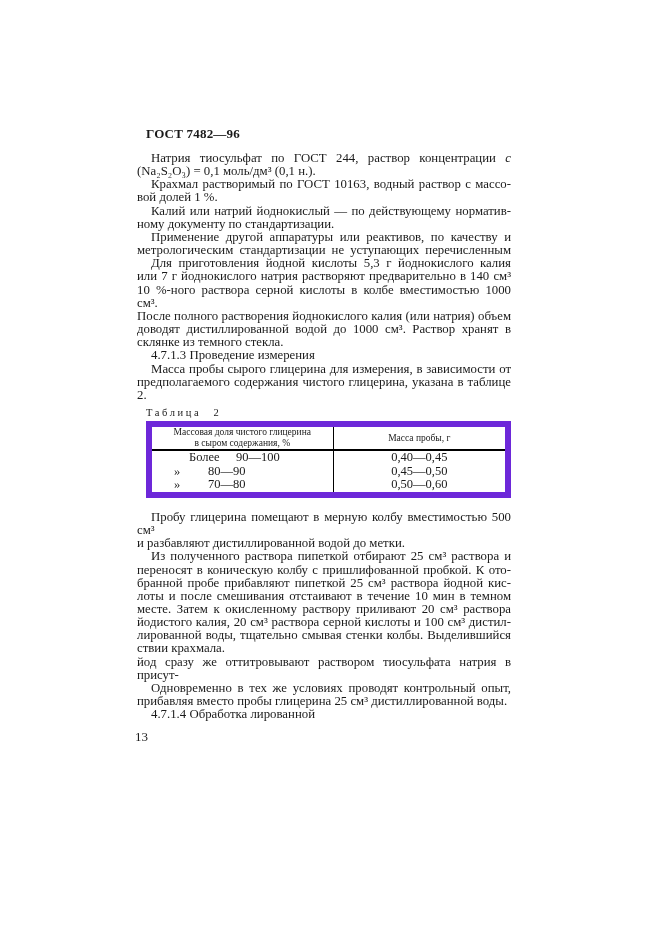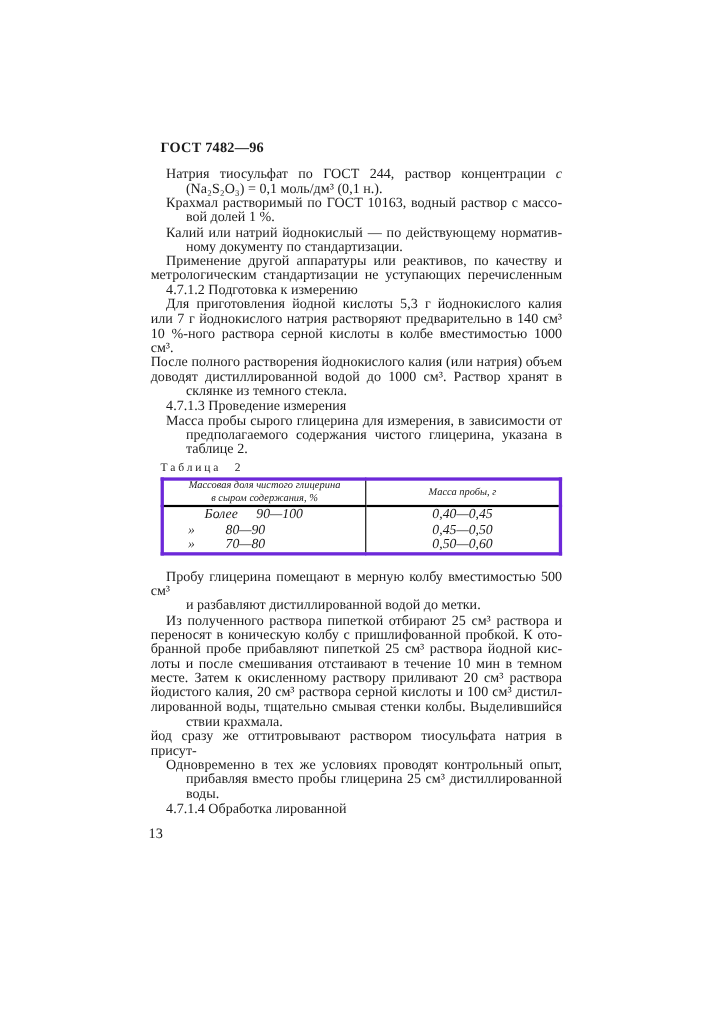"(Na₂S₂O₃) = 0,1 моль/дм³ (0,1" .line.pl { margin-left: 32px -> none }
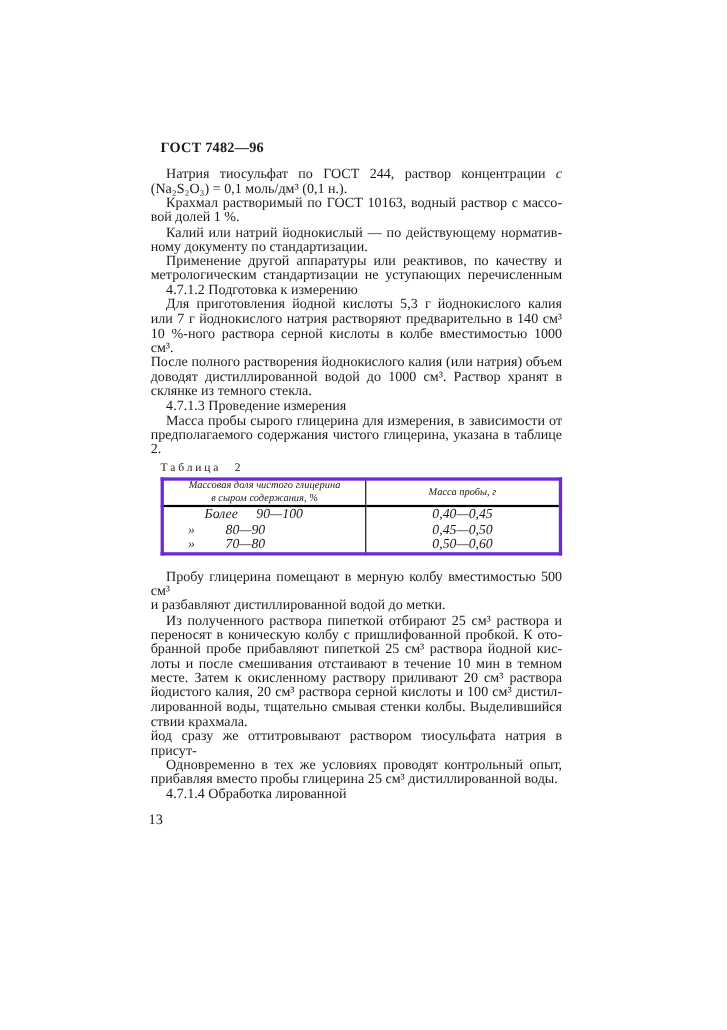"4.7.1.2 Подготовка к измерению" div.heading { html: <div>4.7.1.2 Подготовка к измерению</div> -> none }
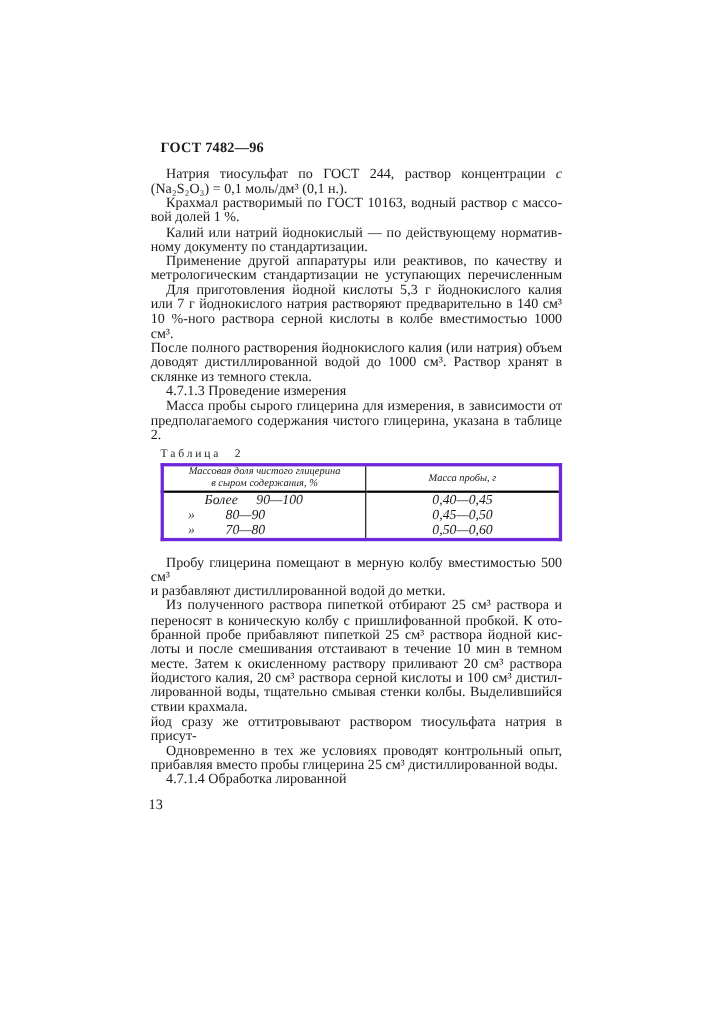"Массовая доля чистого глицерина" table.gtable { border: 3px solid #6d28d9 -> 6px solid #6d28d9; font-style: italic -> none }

==

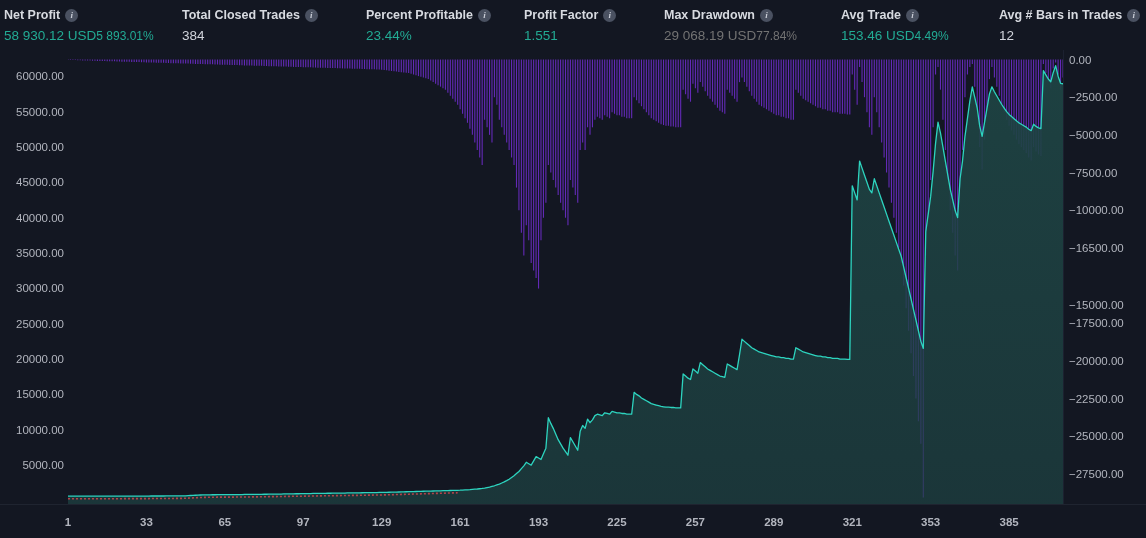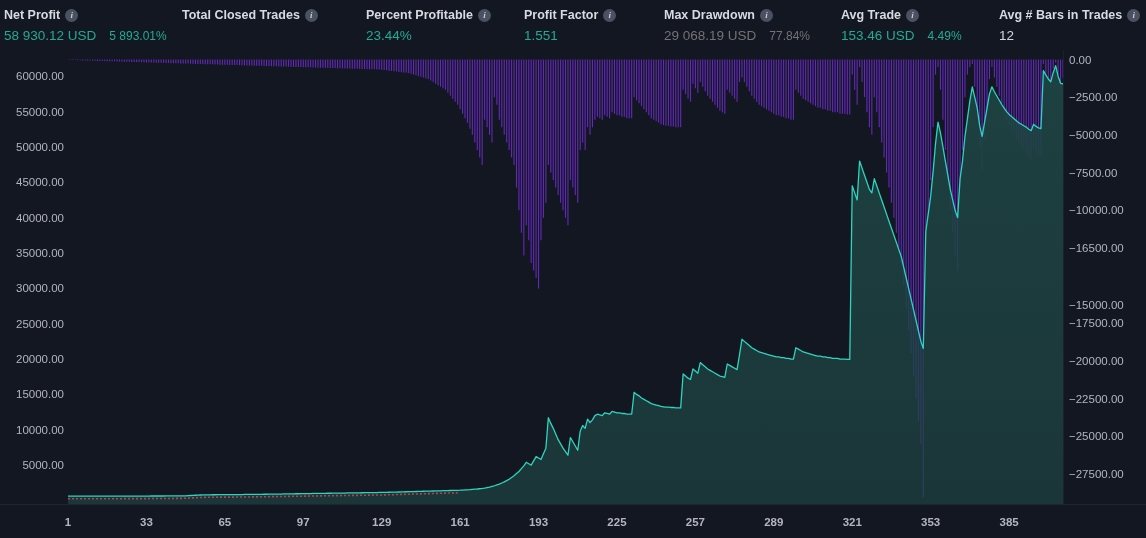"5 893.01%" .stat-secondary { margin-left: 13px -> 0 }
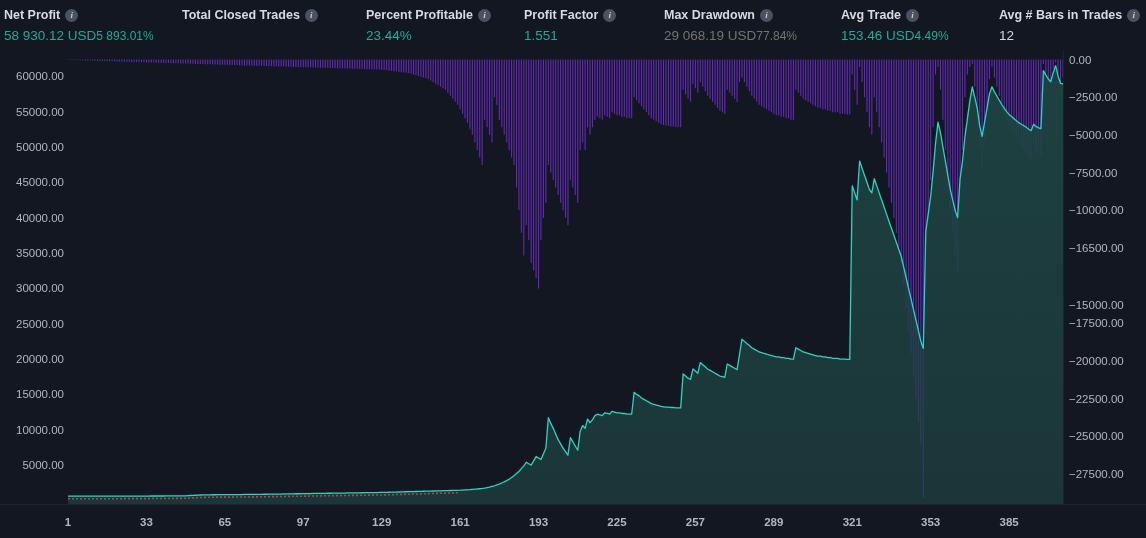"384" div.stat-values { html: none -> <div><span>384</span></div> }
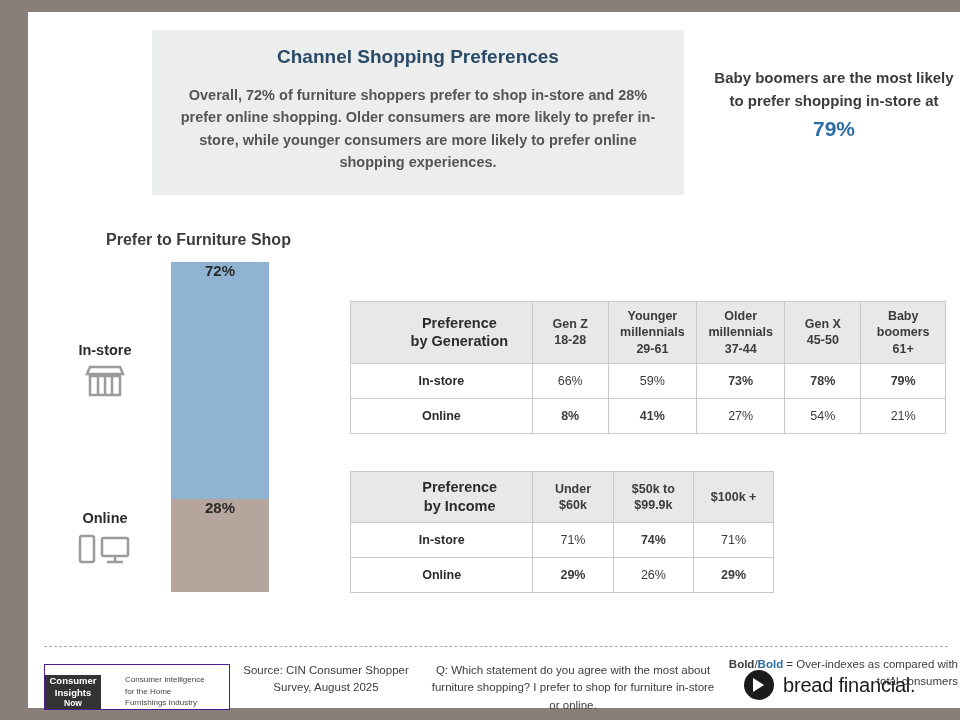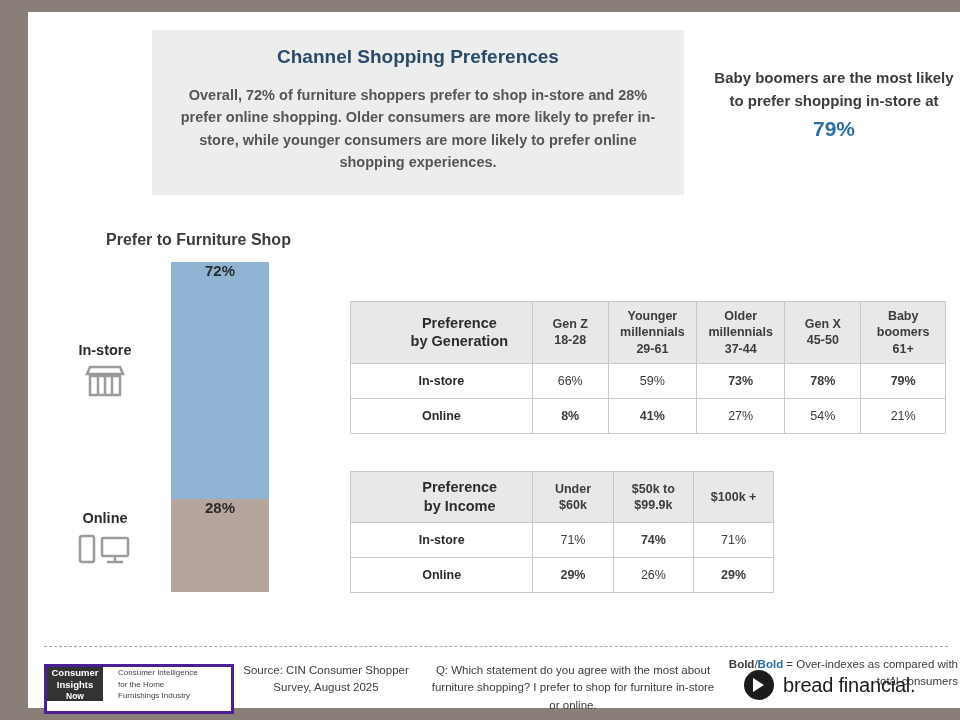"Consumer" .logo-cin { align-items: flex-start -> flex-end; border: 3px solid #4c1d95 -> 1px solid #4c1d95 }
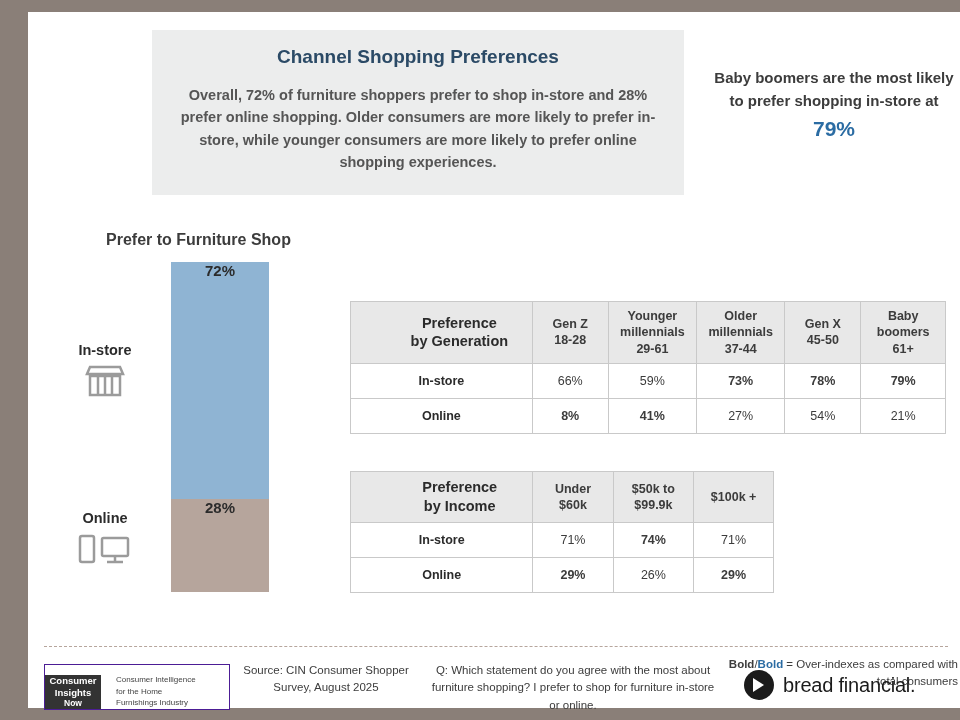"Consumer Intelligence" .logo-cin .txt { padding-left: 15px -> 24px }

> [AIM OF THE EXERCISE] Among the entries above, take the lines from the one with "margin-left: 32px ->" through the one with "3px solid #6d28d9" and retype them exactly, leaving out the pictures.

> [RESULT OF THE EXERCISE]
"(Na₂S₂O₃) = 0,1 моль/дм³ (0,1" .line.pl { margin-left: 32px -> none }
"4.7.1.2 Подготовка к измерению" div.heading { html: <div>4.7.1.2 Подготовка к измерению</div> -> none }
"Массовая доля чистого глицерина" table.gtable { border: 3px solid #6d28d9 -> 6px solid #6d28d9; font-style: italic -> none }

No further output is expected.